**Data excerpts:**
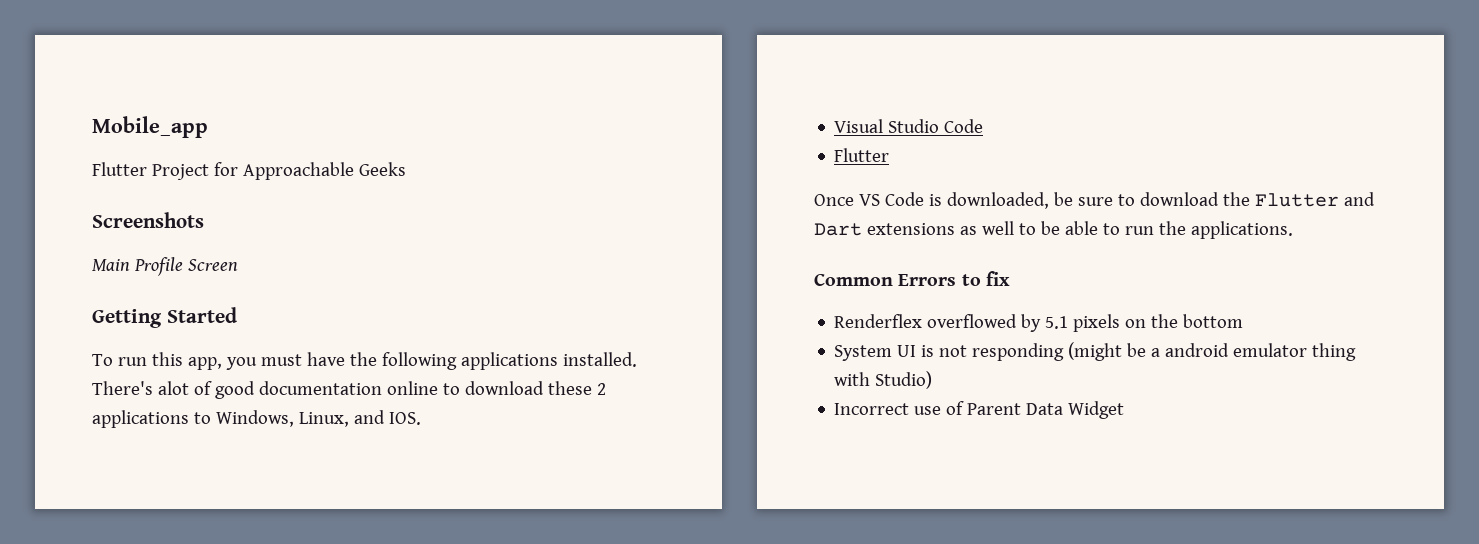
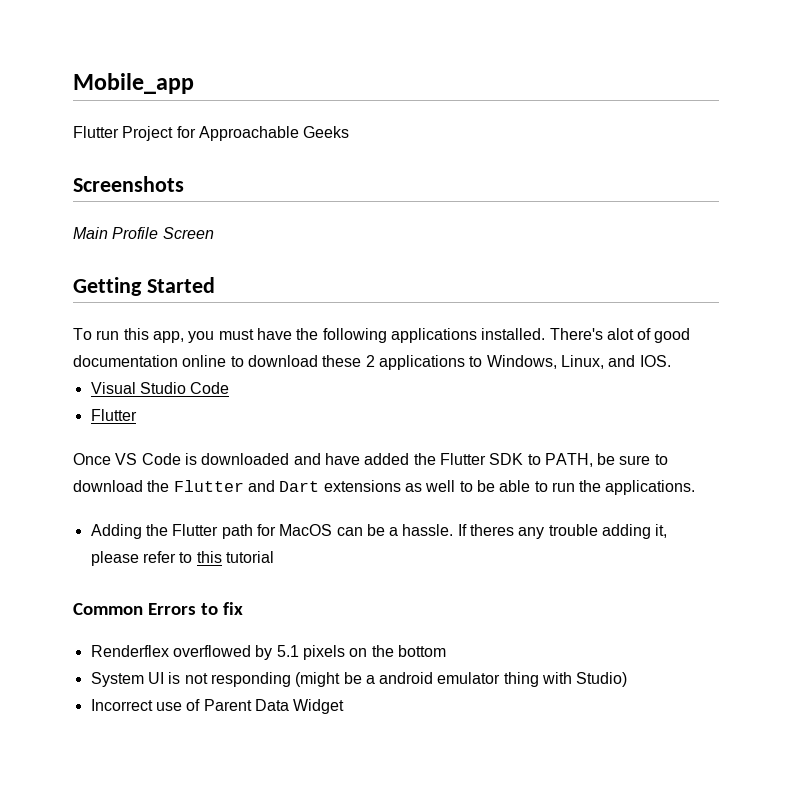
[946,192,1049,209] downloaded, -> [201,453,593,467] downloaded and have added the Flutter SDK to PATH,
(1293, 230) none -> [90,524,668,539] [90,551,274,566] // Adding the Flutter path for MacOS can be a hassle. If theres any trouble adding it, please refer to this tutorial

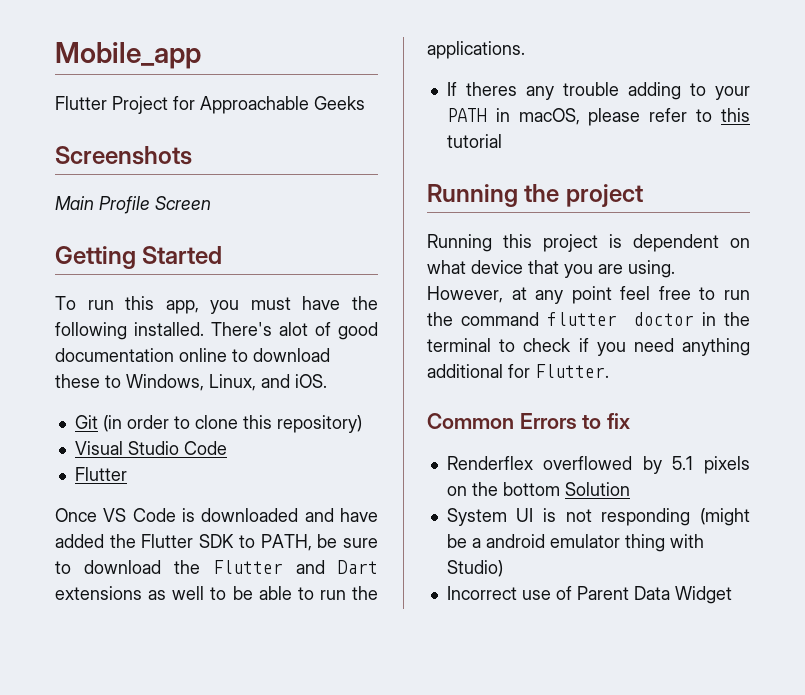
[390,328,477,343] applications -> (127, 331) none
[365,355,465,370] 2 applications -> (100, 381) none
[639,355,671,367] IOS. -> [295,374,327,388] [74,415,362,433] iOS. // Git (in order to clone this repository)
[90,524,454,539] Adding the Flutter path for MacOS can be a hassle. -> (525, 50) none
[655,524,668,538] it, -> [689,83,750,100] [446,108,580,125] to your PATH in macOS,
(274, 557) none -> [427,184,643,207] [427,234,750,252] [427,260,675,278] [427,286,750,304] [427,312,750,326] [427,338,750,356] [427,364,609,378] // Running the project // Running this project is dependent on what device that you are using. However, at any point feel free to run the command flutter doctor in the terminal to check if you need anything additional for Flutter.
(446, 651) none -> [564,482,630,496] Solution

**Exercise:** The lines holding the word "applications" are the answer. Find them in the entries and copy them.

**Answer below:**
[390,328,477,343] applications -> (127, 331) none
[365,355,465,370] 2 applications -> (100, 381) none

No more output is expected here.